Numericable soutenait pour sa part que le document remis à l’Autorité des marchés financiers ne constitue pas un document de publicité mais un document d’information financière concernant « Numericable Group », établi selon les normes légales et réglementaires applicables. Numericable voyait cette action en justice intentée par Free, dans le but d’empêcher une éventuelle réussite de l’opération boursière et de nuire au groupe.
L’espoir sera de courte durée pour le « trublion » car la décision du tribunal de Nanterre ne s’est pas fait attendre, et Free s’est trouvé débouté de sa demande de retrait du document litigieux. Le motif ? Free ne s’y ai pas pris trop tard, et a donc fait preuve “d’inaction volontaire”. Le document litigieux ne constituait pas de surcoît, un document de publicité comprative. Cependant la demande par Numericable d’un dédommagement de 150 000 € pour procédure abusive n’a pas été retenue par le juge. Free devra néanmoins, débourser la modique somme de 40 000€ pour les frais de justices.

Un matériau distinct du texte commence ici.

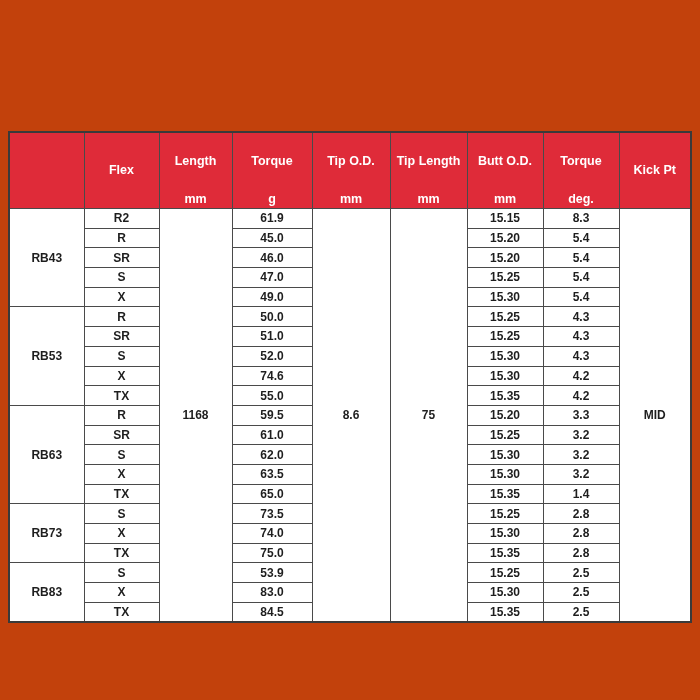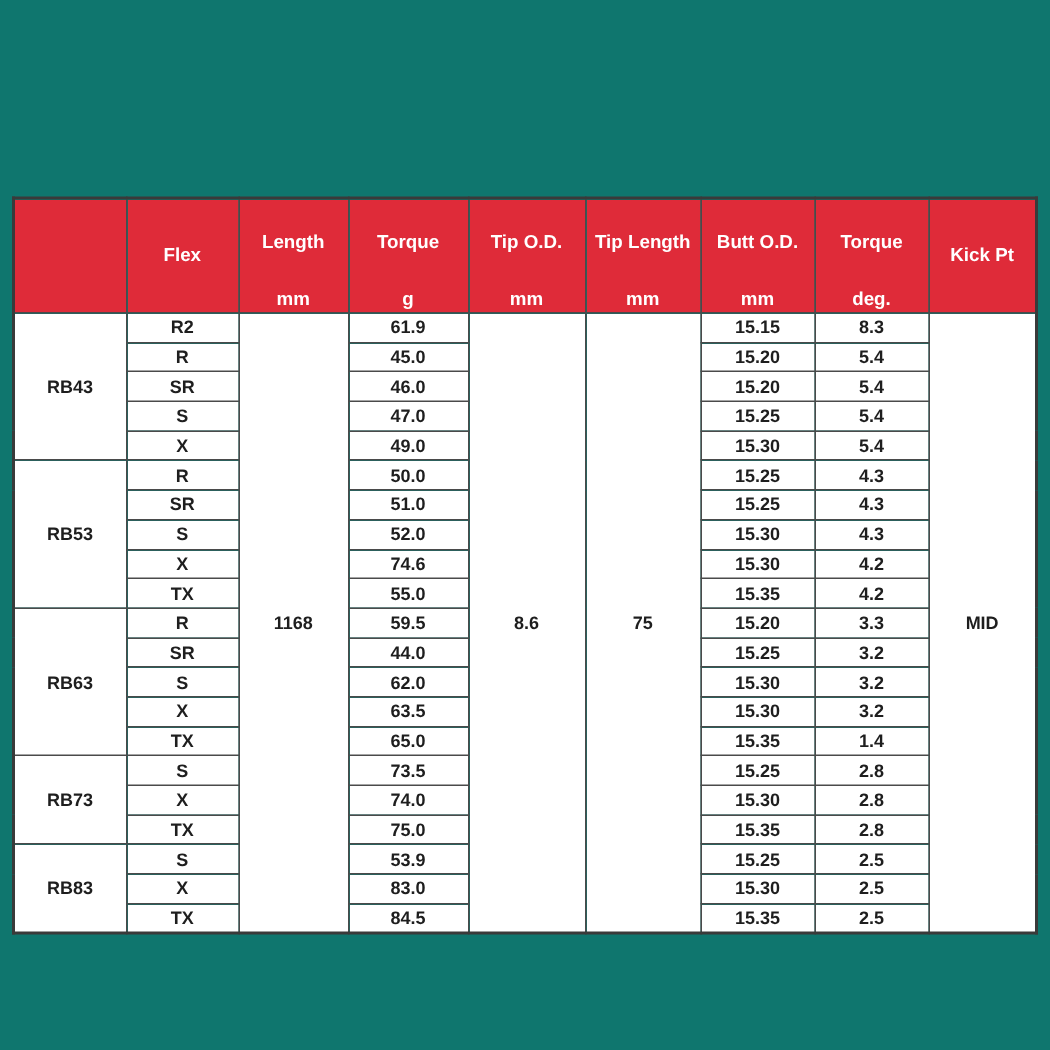"Flex" .page { background: #0f766e -> #c2410c }
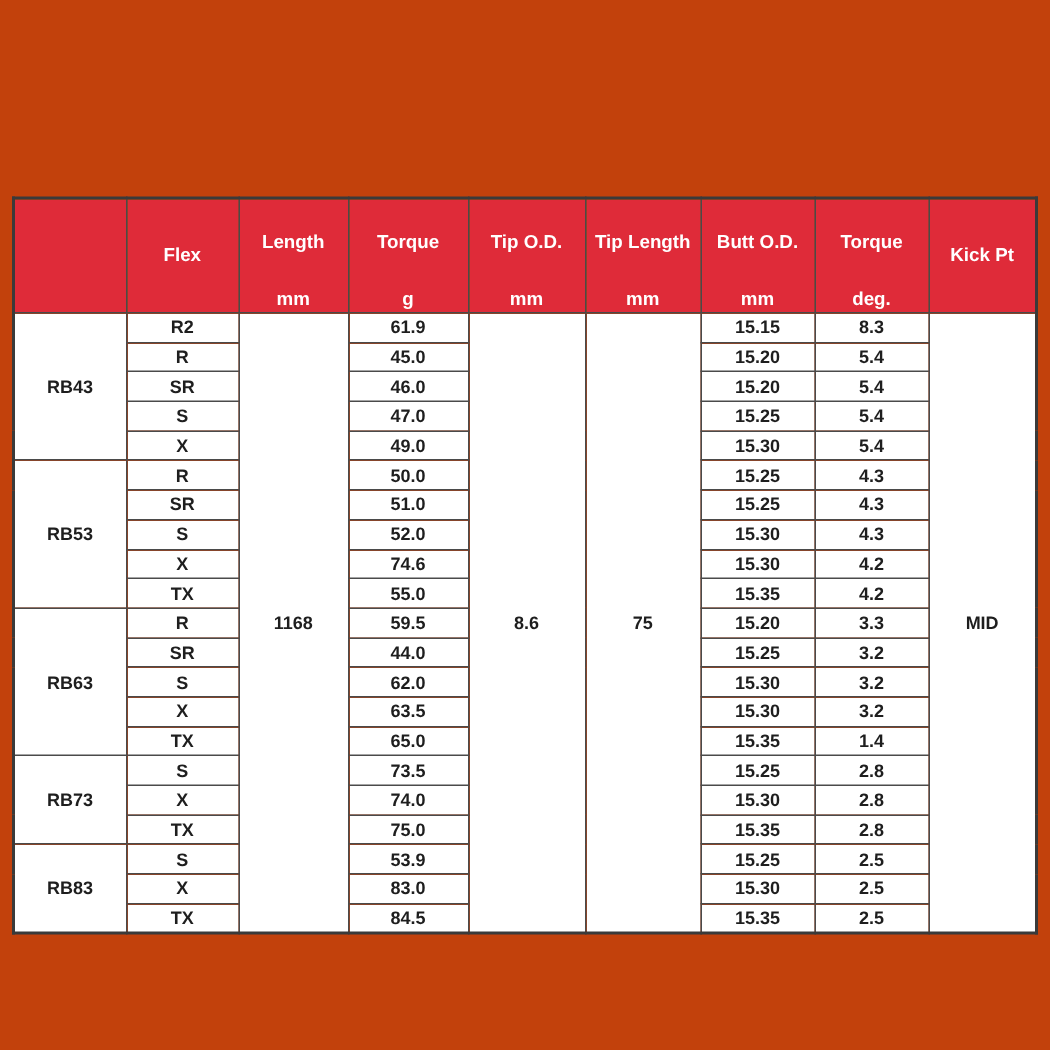"44.0" td { text: 44.0 -> 61.0 }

De son coté Bouygues Télécoms, ne réclame pas moins de 53 millions d’euros de dédommagements dans le cadre du contrat « marque blanche » conclu le 14 mais 2009 entre les deux opérateurs aux motifs d’un dol pré contractuel et de défaillances dans l’exécution du contrat.
La décision n’étant toujours pas tombée, la bataille entre les deux opérateurs n’est pas terminée. Par ailleurs,on peut rappeler également le bénéfice par Numericable, de l’annulation d’une condamnation par l’Arcep, suite à sa perte de son pouvoir de sanction. Une décision qui lui à éviter ainsi,une belle amende d’un montant de 5 millions d’euros.
L’enterrement du rapprochement Numéricâble/SFR ?
Certains spécialistes et analystes financiers voient un déguisement de « mariage » entre le groupe SFR et Numericable. Cet éventuel rapprochement évoqué, certes depuis des mois, serait favorisé depuis que le “câblo” est introduit en bourse. Cependant SFR déclare ne pas avoir besoin d’autres opérateurs pour mener à bien ses projets. Des propos tout en contraste, suite aux vagues de licenciement que connaît actuellement l’opérateur.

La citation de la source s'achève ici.